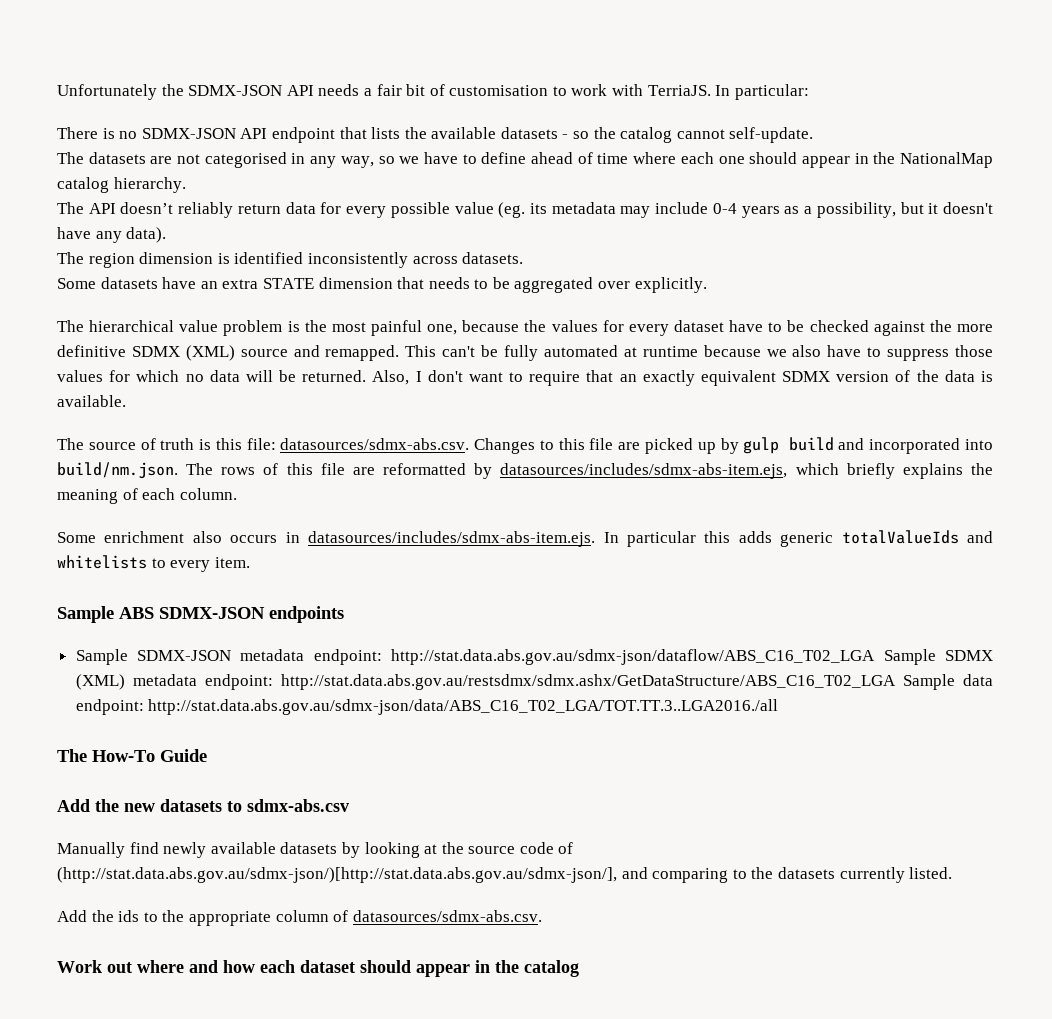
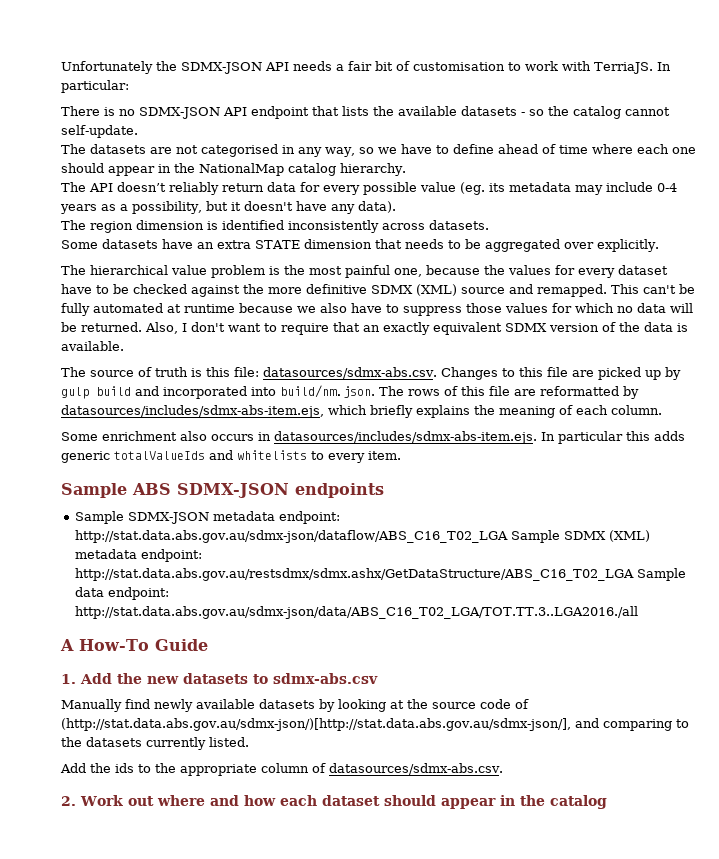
- The How-To Guide
+ A How-To Guide
- Add the new datasets to sdmx-abs.csv
+ 1. Add the new datasets to sdmx-abs.csv
- Work out where and how each dataset should appear in the catalog
+ 2. Work out where and how each dataset should appear in the catalog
· · · · · · ·
-- What you are asked to do --
Return exactly the lines from the line bearing "1. Add the new datasets to sdmx-abs.csv" to the end of the records, inclusive of both; include no other lines.

-- Problem solution --
+ 1. Add the new datasets to sdmx-abs.csv
- Work out where and how each dataset should appear in the catalog
+ 2. Work out where and how each dataset should appear in the catalog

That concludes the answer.